+++ Study material

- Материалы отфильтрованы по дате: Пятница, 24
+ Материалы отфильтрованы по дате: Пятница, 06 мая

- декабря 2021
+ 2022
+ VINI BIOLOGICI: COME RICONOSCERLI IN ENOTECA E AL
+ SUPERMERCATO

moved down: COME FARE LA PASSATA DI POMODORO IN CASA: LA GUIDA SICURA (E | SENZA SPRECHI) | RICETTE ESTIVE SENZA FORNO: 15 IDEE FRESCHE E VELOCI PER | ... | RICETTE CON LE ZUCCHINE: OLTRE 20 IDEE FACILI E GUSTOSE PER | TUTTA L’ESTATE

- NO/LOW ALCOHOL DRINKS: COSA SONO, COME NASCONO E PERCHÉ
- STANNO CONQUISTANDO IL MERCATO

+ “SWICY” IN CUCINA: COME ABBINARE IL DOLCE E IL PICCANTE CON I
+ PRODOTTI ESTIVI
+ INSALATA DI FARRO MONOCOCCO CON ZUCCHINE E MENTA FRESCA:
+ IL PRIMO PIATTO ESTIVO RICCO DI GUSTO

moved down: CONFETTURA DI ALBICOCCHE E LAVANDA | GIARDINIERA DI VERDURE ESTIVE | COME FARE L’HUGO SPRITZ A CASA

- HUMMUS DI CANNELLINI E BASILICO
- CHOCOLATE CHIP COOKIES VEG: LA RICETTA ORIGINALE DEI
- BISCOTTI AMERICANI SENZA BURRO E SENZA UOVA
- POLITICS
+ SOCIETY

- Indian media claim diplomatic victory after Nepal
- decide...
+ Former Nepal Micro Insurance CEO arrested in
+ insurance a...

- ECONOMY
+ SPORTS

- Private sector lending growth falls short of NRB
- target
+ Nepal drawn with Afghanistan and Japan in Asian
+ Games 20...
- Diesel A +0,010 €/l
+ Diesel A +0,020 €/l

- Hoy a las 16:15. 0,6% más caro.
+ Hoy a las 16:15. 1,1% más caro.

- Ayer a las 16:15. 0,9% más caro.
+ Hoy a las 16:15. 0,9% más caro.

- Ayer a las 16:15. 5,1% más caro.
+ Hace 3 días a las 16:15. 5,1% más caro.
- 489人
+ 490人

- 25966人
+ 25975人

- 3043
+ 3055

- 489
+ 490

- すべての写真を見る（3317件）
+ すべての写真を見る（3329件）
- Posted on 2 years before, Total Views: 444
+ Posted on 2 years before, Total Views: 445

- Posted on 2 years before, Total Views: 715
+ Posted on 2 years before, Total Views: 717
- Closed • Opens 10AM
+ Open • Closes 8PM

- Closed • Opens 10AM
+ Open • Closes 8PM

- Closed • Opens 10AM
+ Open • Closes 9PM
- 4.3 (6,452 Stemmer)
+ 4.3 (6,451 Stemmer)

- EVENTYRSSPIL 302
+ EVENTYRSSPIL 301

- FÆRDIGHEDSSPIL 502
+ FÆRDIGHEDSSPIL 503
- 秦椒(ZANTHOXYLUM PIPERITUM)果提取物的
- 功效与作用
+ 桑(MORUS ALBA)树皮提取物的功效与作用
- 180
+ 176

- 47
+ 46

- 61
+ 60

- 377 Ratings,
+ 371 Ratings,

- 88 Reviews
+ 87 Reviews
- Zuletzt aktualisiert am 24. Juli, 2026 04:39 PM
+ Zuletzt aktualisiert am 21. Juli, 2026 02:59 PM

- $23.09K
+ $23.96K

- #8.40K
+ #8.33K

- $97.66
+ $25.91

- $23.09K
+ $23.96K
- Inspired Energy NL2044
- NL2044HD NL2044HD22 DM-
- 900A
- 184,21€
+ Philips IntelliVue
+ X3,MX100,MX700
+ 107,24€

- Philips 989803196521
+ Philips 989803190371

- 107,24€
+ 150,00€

++++++

What you are asked to do:
A complete, exact transcription of the data above is required.

Task response:
- Материалы отфильтрованы по дате: Пятница, 24
+ Материалы отфильтрованы по дате: Пятница, 06 мая

- декабря 2021
+ 2022
+ VINI BIOLOGICI: COME RICONOSCERLI IN ENOTECA E AL
+ SUPERMERCATO

moved down: COME FARE LA PASSATA DI POMODORO IN CASA: LA GUIDA SICURA (E | SENZA SPRECHI) | RICETTE ESTIVE SENZA FORNO: 15 IDEE FRESCHE E VELOCI PER | ... | RICETTE CON LE ZUCCHINE: OLTRE 20 IDEE FACILI E GUSTOSE PER | TUTTA L’ESTATE

- NO/LOW ALCOHOL DRINKS: COSA SONO, COME NASCONO E PERCHÉ
- STANNO CONQUISTANDO IL MERCATO

+ “SWICY” IN CUCINA: COME ABBINARE IL DOLCE E IL PICCANTE CON I
+ PRODOTTI ESTIVI
+ INSALATA DI FARRO MONOCOCCO CON ZUCCHINE E MENTA FRESCA:
+ IL PRIMO PIATTO ESTIVO RICCO DI GUSTO

moved down: CONFETTURA DI ALBICOCCHE E LAVANDA | GIARDINIERA DI VERDURE ESTIVE | COME FARE L’HUGO SPRITZ A CASA

- HUMMUS DI CANNELLINI E BASILICO
- CHOCOLATE CHIP COOKIES VEG: LA RICETTA ORIGINALE DEI
- BISCOTTI AMERICANI SENZA BURRO E SENZA UOVA
- POLITICS
+ SOCIETY

- Indian media claim diplomatic victory after Nepal
- decide...
+ Former Nepal Micro Insurance CEO arrested in
+ insurance a...

- ECONOMY
+ SPORTS

- Private sector lending growth falls short of NRB
- target
+ Nepal drawn with Afghanistan and Japan in Asian
+ Games 20...
- Diesel A +0,010 €/l
+ Diesel A +0,020 €/l

- Hoy a las 16:15. 0,6% más caro.
+ Hoy a las 16:15. 1,1% más caro.

- Ayer a las 16:15. 0,9% más caro.
+ Hoy a las 16:15. 0,9% más caro.

- Ayer a las 16:15. 5,1% más caro.
+ Hace 3 días a las 16:15. 5,1% más caro.
- 489人
+ 490人

- 25966人
+ 25975人

- 3043
+ 3055

- 489
+ 490

- すべての写真を見る（3317件）
+ すべての写真を見る（3329件）
- Posted on 2 years before, Total Views: 444
+ Posted on 2 years before, Total Views: 445

- Posted on 2 years before, Total Views: 715
+ Posted on 2 years before, Total Views: 717
- Closed • Opens 10AM
+ Open • Closes 8PM

- Closed • Opens 10AM
+ Open • Closes 8PM

- Closed • Opens 10AM
+ Open • Closes 9PM
- 4.3 (6,452 Stemmer)
+ 4.3 (6,451 Stemmer)

- EVENTYRSSPIL 302
+ EVENTYRSSPIL 301

- FÆRDIGHEDSSPIL 502
+ FÆRDIGHEDSSPIL 503
- 秦椒(ZANTHOXYLUM PIPERITUM)果提取物的
- 功效与作用
+ 桑(MORUS ALBA)树皮提取物的功效与作用
- 180
+ 176

- 47
+ 46

- 61
+ 60

- 377 Ratings,
+ 371 Ratings,

- 88 Reviews
+ 87 Reviews
- Zuletzt aktualisiert am 24. Juli, 2026 04:39 PM
+ Zuletzt aktualisiert am 21. Juli, 2026 02:59 PM

- $23.09K
+ $23.96K

- #8.40K
+ #8.33K

- $97.66
+ $25.91

- $23.09K
+ $23.96K
- Inspired Energy NL2044
- NL2044HD NL2044HD22 DM-
- 900A
- 184,21€
+ Philips IntelliVue
+ X3,MX100,MX700
+ 107,24€

- Philips 989803196521
+ Philips 989803190371

- 107,24€
+ 150,00€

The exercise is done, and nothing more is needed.